* [Exercise]
Beginning at the line that contains "[336,787,392,805] repo's: ->", reproduce the entries below exactly, ending with the line that contains "[181,1410,246,1425] [181,1448,391,1468] [149,1504,436,1524]". Omit each picture.

* [Information shown]
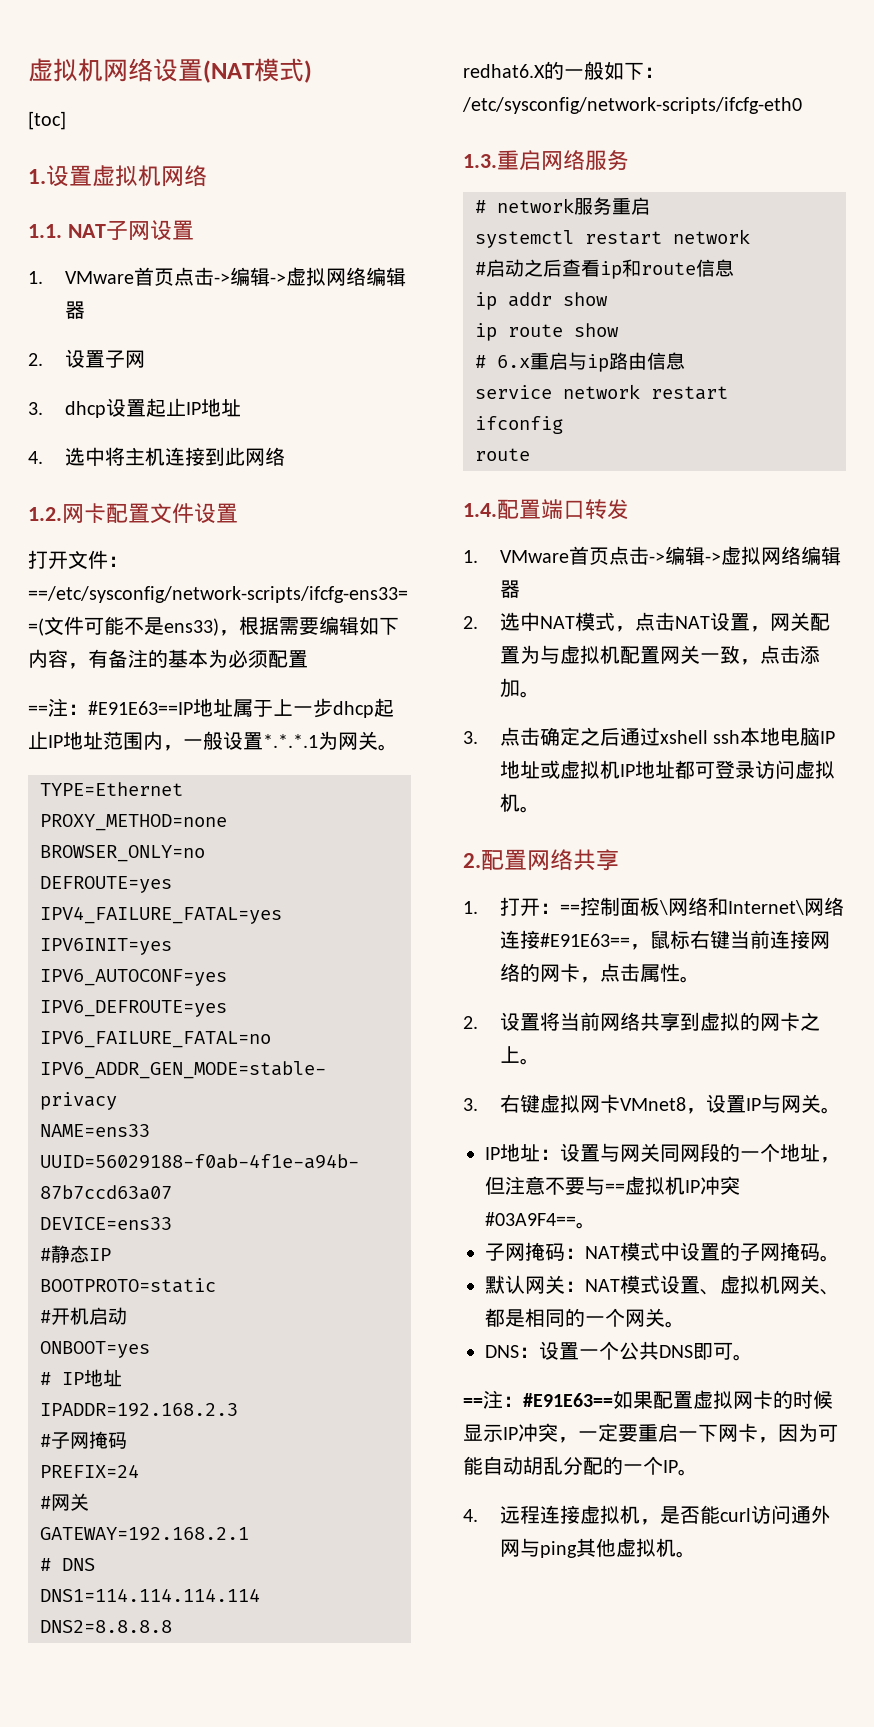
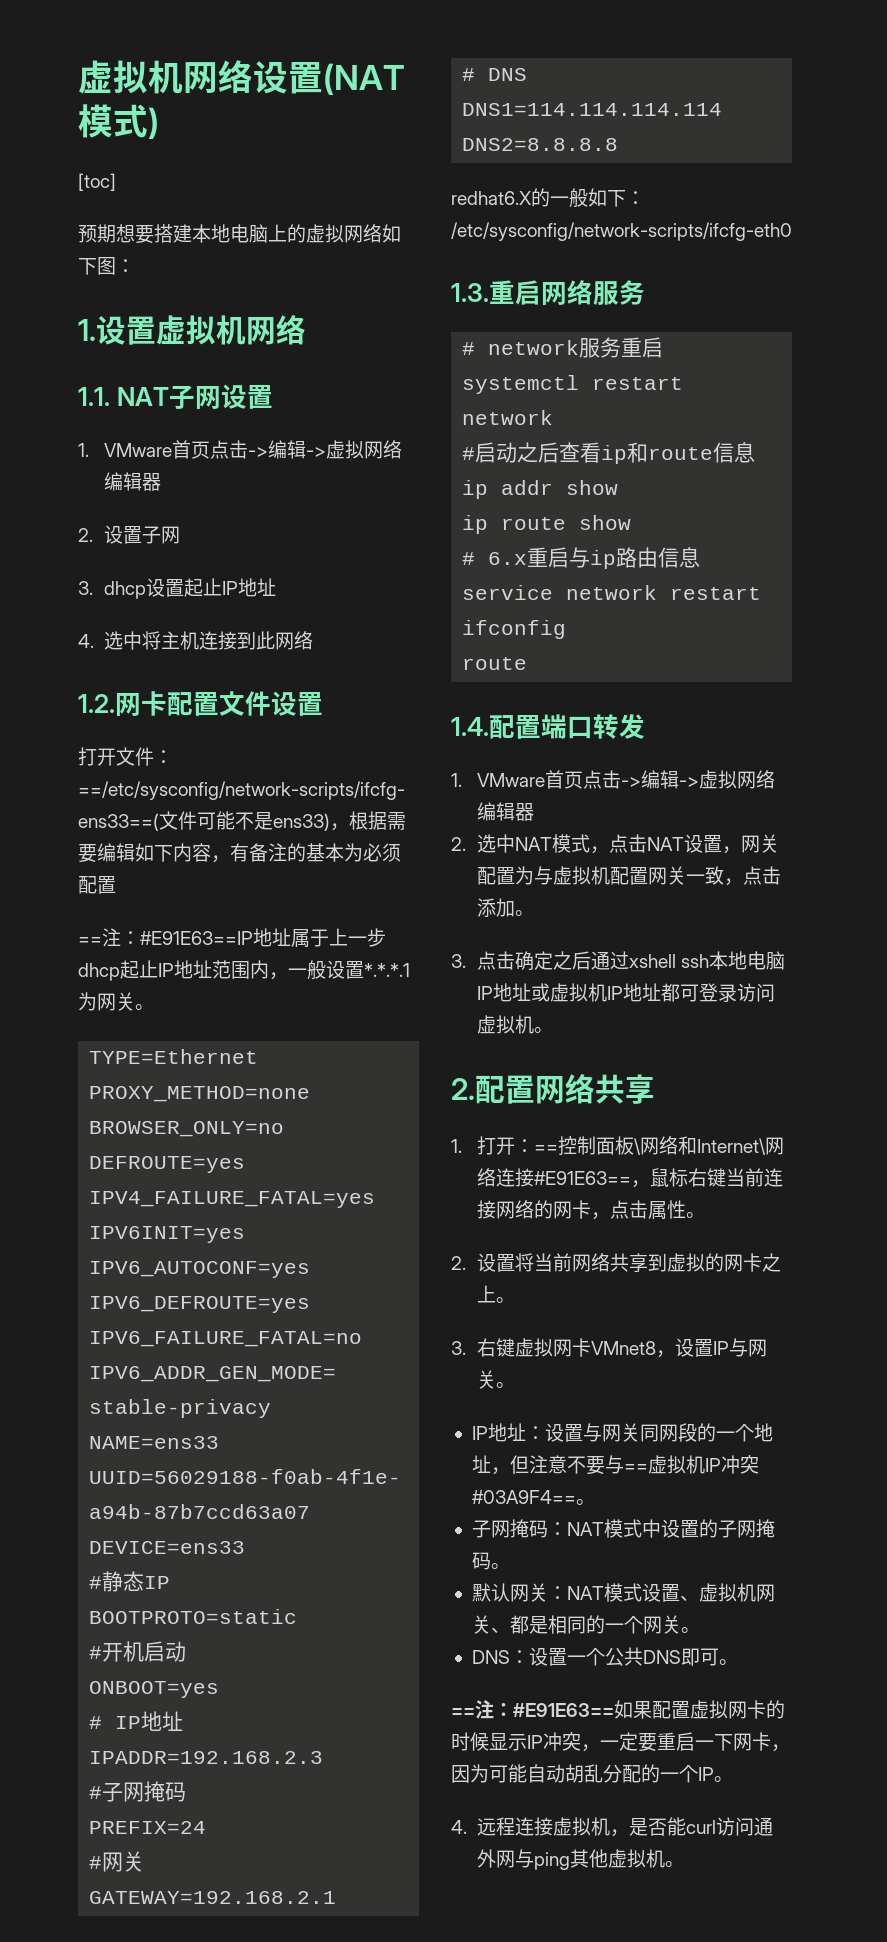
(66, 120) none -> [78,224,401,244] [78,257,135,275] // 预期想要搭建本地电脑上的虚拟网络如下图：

---

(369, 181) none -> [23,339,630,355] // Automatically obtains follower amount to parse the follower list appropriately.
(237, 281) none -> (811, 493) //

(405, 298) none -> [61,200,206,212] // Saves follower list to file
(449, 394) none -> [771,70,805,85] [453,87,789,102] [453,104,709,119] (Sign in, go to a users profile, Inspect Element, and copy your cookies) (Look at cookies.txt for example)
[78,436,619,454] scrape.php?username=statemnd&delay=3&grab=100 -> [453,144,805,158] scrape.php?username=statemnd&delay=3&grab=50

---

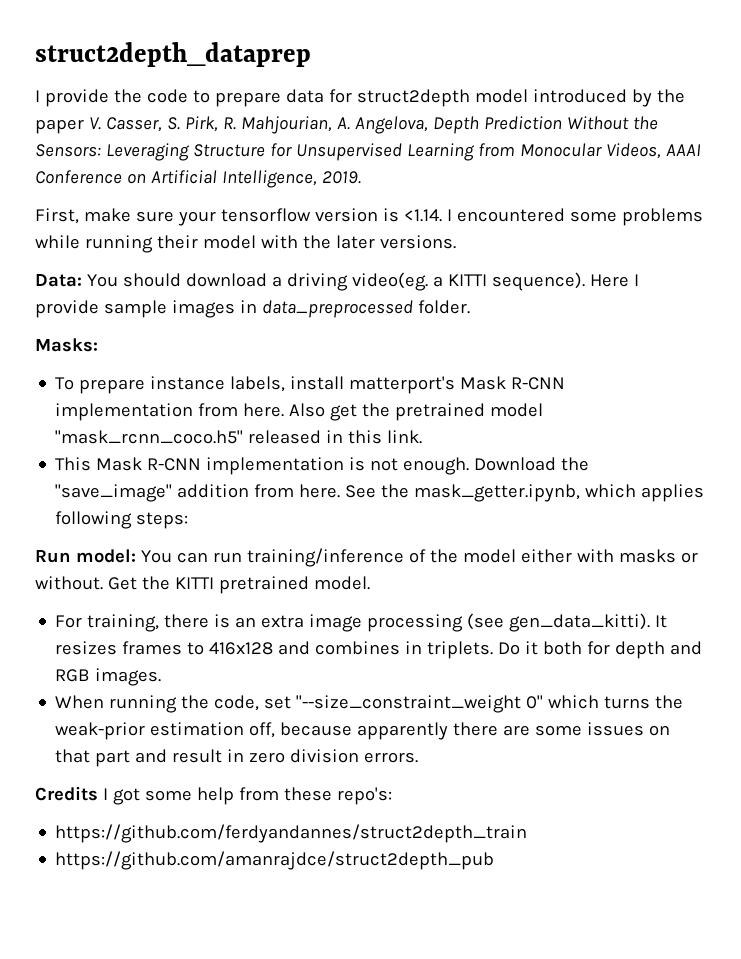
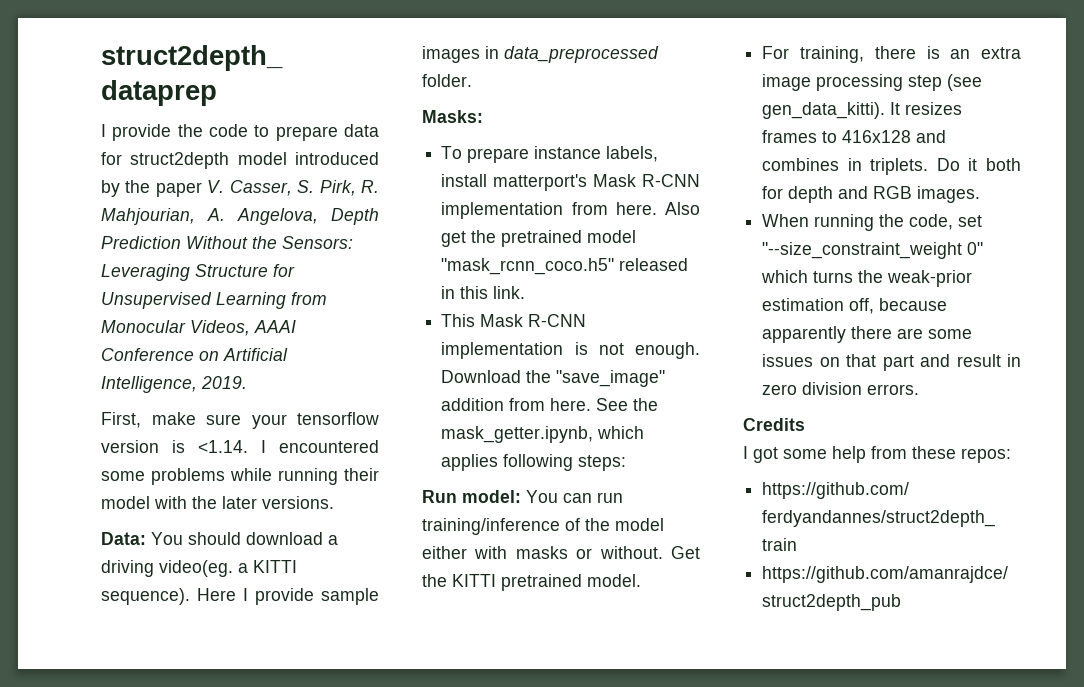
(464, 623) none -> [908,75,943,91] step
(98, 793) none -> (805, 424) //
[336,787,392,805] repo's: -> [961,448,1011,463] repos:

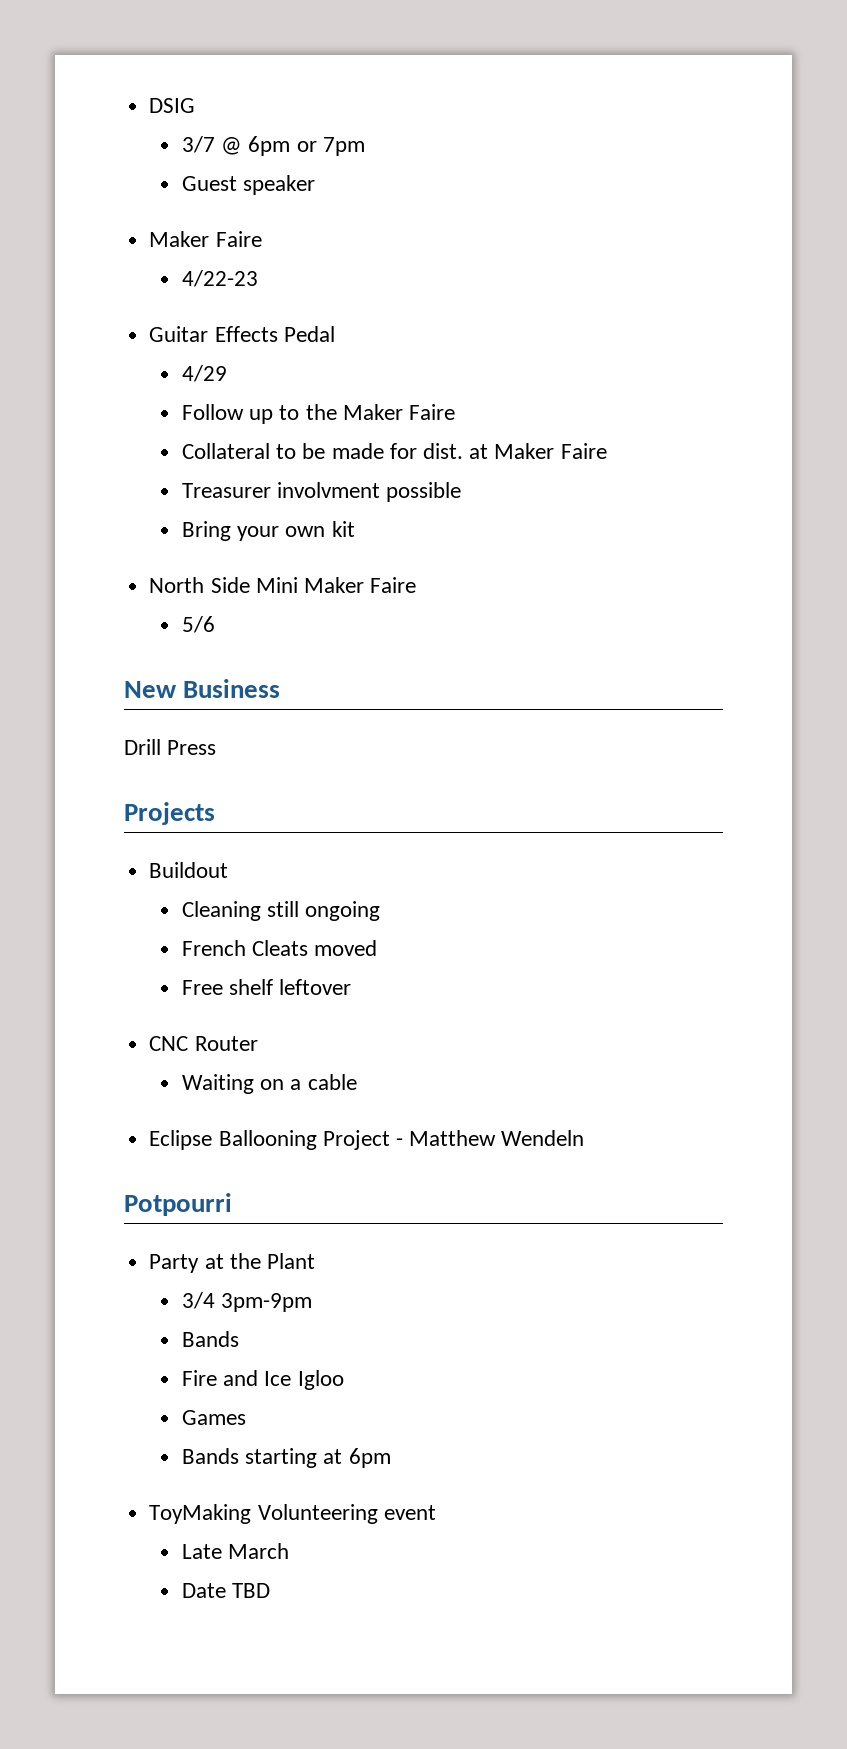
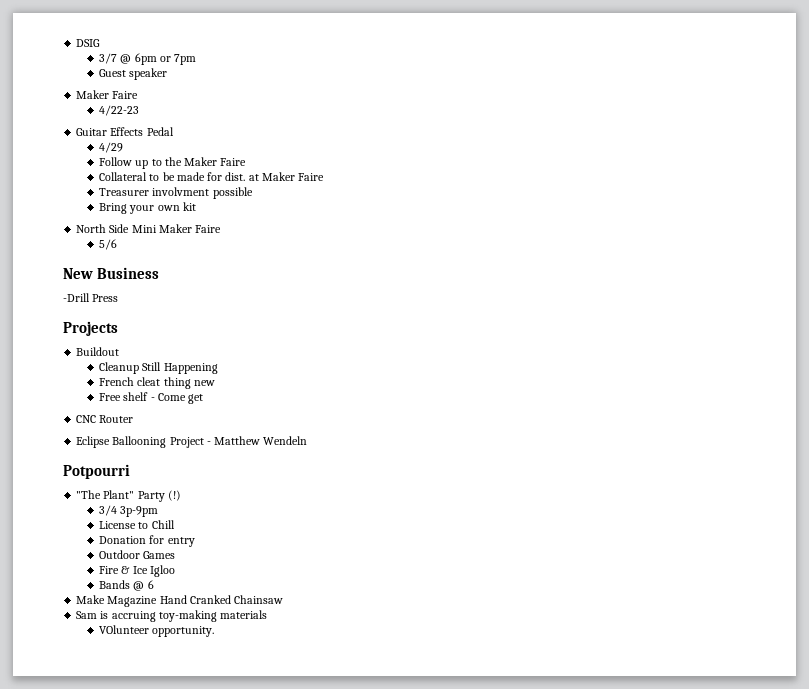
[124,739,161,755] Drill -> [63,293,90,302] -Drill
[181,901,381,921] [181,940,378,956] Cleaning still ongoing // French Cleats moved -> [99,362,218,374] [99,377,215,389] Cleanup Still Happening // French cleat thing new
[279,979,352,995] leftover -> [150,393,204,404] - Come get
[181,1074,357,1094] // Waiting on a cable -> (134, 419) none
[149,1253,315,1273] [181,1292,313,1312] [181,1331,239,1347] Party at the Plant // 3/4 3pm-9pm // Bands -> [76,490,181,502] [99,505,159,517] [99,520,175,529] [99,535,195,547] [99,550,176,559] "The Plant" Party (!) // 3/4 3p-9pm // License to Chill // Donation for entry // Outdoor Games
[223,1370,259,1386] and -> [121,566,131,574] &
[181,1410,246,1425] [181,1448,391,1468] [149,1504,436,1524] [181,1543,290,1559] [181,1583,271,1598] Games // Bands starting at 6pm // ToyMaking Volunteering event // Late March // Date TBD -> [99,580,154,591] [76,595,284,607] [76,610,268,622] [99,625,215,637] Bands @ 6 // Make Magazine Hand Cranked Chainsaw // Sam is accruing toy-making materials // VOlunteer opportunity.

* [Reply to the task]
[336,787,392,805] repo's: -> [961,448,1011,463] repos:

[124,739,161,755] Drill -> [63,293,90,302] -Drill
[181,901,381,921] [181,940,378,956] Cleaning still ongoing // French Cleats moved -> [99,362,218,374] [99,377,215,389] Cleanup Still Happening // French cleat thing new
[279,979,352,995] leftover -> [150,393,204,404] - Come get
[181,1074,357,1094] // Waiting on a cable -> (134, 419) none
[149,1253,315,1273] [181,1292,313,1312] [181,1331,239,1347] Party at the Plant // 3/4 3pm-9pm // Bands -> [76,490,181,502] [99,505,159,517] [99,520,175,529] [99,535,195,547] [99,550,176,559] "The Plant" Party (!) // 3/4 3p-9pm // License to Chill // Donation for entry // Outdoor Games
[223,1370,259,1386] and -> [121,566,131,574] &
[181,1410,246,1425] [181,1448,391,1468] [149,1504,436,1524] [181,1543,290,1559] [181,1583,271,1598] Games // Bands starting at 6pm // ToyMaking Volunteering event // Late March // Date TBD -> [99,580,154,591] [76,595,284,607] [76,610,268,622] [99,625,215,637] Bands @ 6 // Make Magazine Hand Cranked Chainsaw // Sam is accruing toy-making materials // VOlunteer opportunity.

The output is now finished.